Ruhepol und pragmatischer Antreiber zugleich

Die meisten Einsatzminuten aller Mittelfeldspieler Juves liegen nicht nur in seiner Defensivstärke begründet. Seit Pogbas Abgang schaltet sich Khedira mehr denn je auch ins Offensivspiel ein – schießt Tore, legt mit Übersicht auf, ist auch in technisch anspruchsvollen Kombinationen ein gefragter Anspielpartner. "Er ist im Vorwärtsdrang effizient wie noch nie", stellt der "Corriere dello Sport" treffend fest.

Die große Stärke des gebürtigen Stuttgarters ist dabei vor allem eine altbekannte Eigenschaft. Der immer etwas klobig wirkende 29-Jährige kann seinen Pragmatismus, der ihn schon seit Stuttgarter Zeiten auszeichnete, nun auch im Offensivspiel entfalten. Direkt und präzise sind seine Anspiele zumeist , unnötige Dribblings oder spektakuläre Fernschüsse sucht man in seinem Spiel vergebens. Khedira baut auf das Team, sorgt für Ruhe, und genau das macht ihn in der ballverliebten Juve-Elf so unersetzlich.

Wohin geht die Reise im Sommer?

Dennoch ist Khedira nach wie vor bei den Fans nicht unumstritten. Sie sehnen sich nach Spektakel, nach Weltstars wie Pirlo oder Pogba oder bevorzugen im Zweifelsfall "il Principino", Eigengewächs Claudio Marchisio. Der hat es nach langer Verletzungspause derzeit aber schwer hat gegen "Mister Radar" ("Gazzetta dello Sport") Khedira in Topform und schafft es maximal an dessen Seite.

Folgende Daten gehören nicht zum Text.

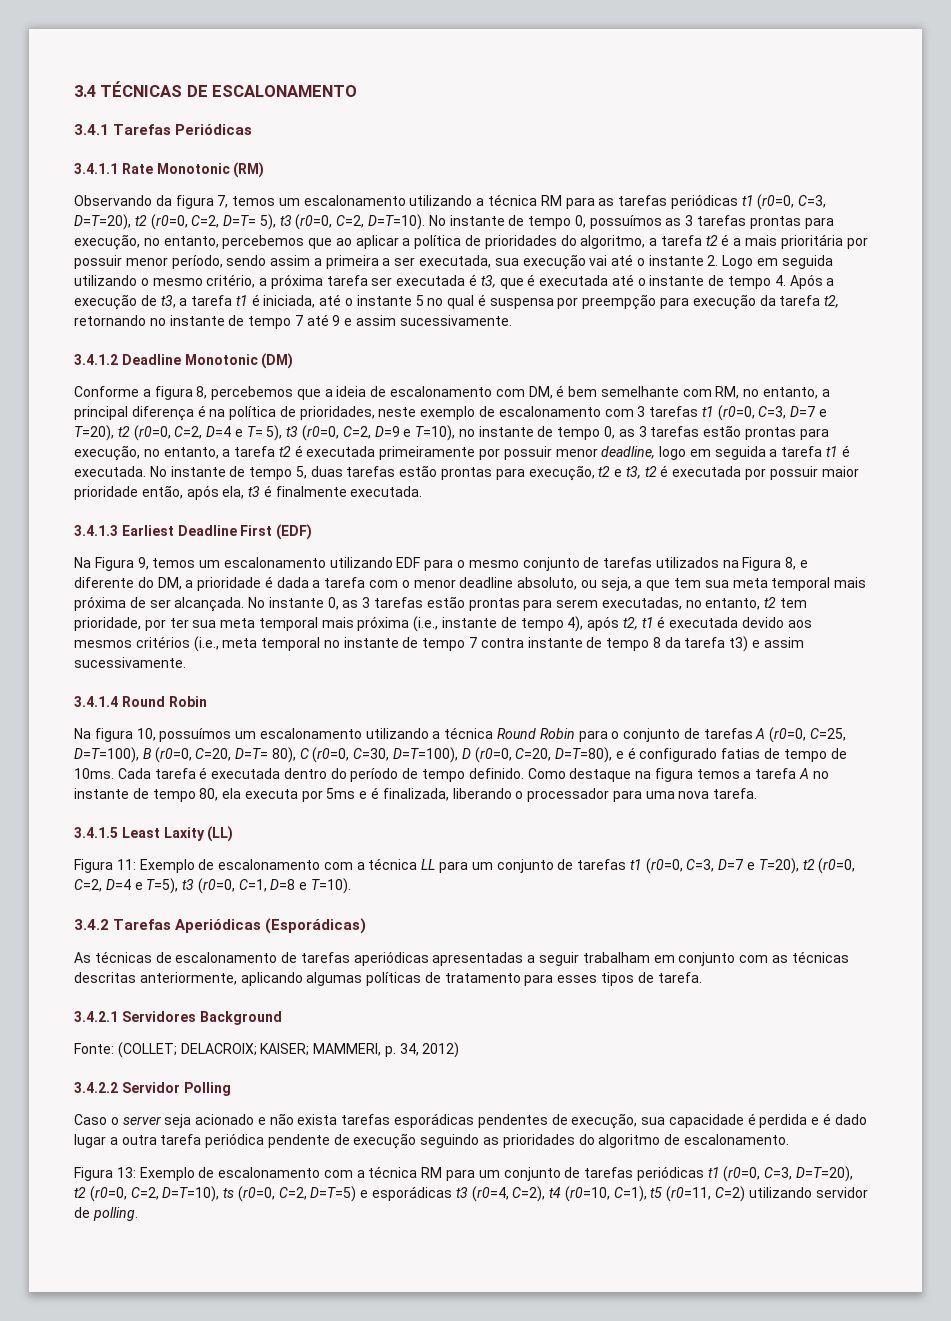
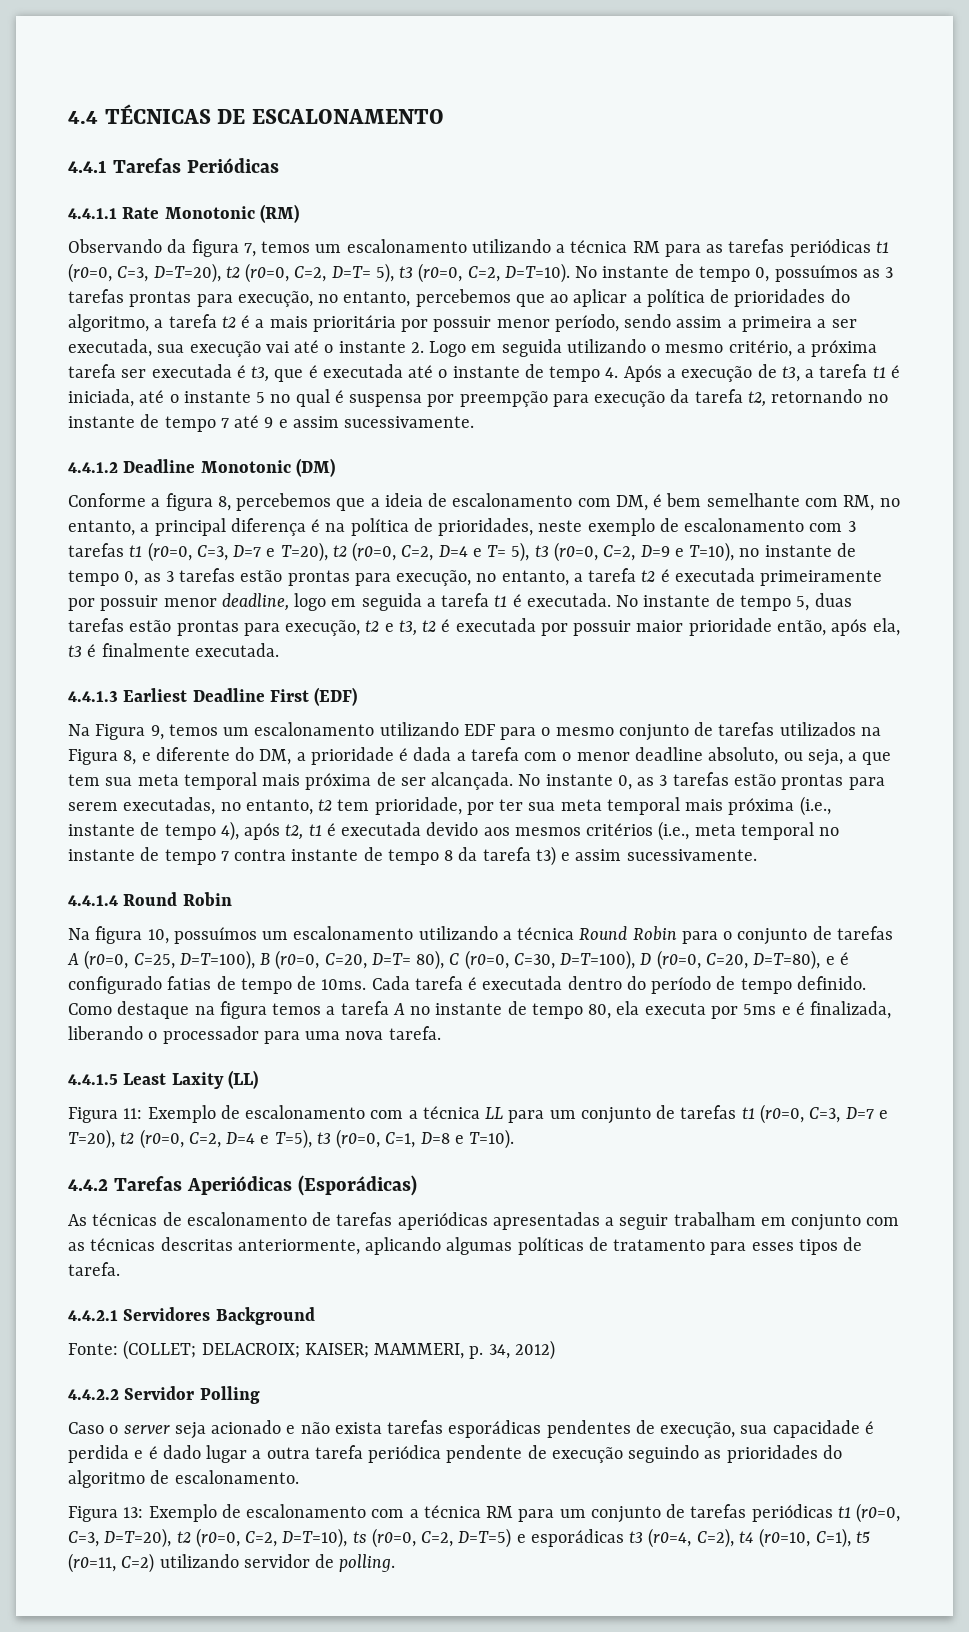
- 3.4 TÉCNICAS DE ESCALONAMENTO
+ 4.4 TÉCNICAS DE ESCALONAMENTO
- 3.4.1 Tarefas Periódicas
+ 4.4.1 Tarefas Periódicas
- 3.4.1.1 Rate Monotonic (RM)
+ 4.4.1.1 Rate Monotonic (RM)
- 3.4.1.2 Deadline Monotonic (DM)
+ 4.4.1.2 Deadline Monotonic (DM)
- 3.4.1.3 Earliest Deadline First (EDF)
+ 4.4.1.3 Earliest Deadline First (EDF)
- 3.4.1.4 Round Robin
+ 4.4.1.4 Round Robin
- 3.4.1.5 Least Laxity (LL)
+ 4.4.1.5 Least Laxity (LL)
- 3.4.2 Tarefas Aperiódicas (Esporádicas)
+ 4.4.2 Tarefas Aperiódicas (Esporádicas)
- 3.4.2.1 Servidores Background
+ 4.4.2.1 Servidores Background
- 3.4.2.2 Servidor Polling
+ 4.4.2.2 Servidor Polling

So wirkt es paradox, dass immer wieder Wechselgerüchte aufkommen. Im Winter soll sich vor allem Pirlo-Klub New York City FC mit einem lukrativen Angebot gemeldet haben. Juve-Sportdirektor Marotta wiegelte auf Nachfrage zwar ab, ließ jedoch ein Hintertürchen offen: "Wir sind sehr zufrieden mit ihm und würden gerne sehen, dass er bleibt. Aber unabhängig von der Laufzeit seines Vertrages kann er seine Zukunft selbst bestimmen." Es wäre ein Verlust, der sicher unspektakulärer als die Verkäufe der letzten Jahre wäre, aber für Juve umso schwerer ins Gewicht fallen würde.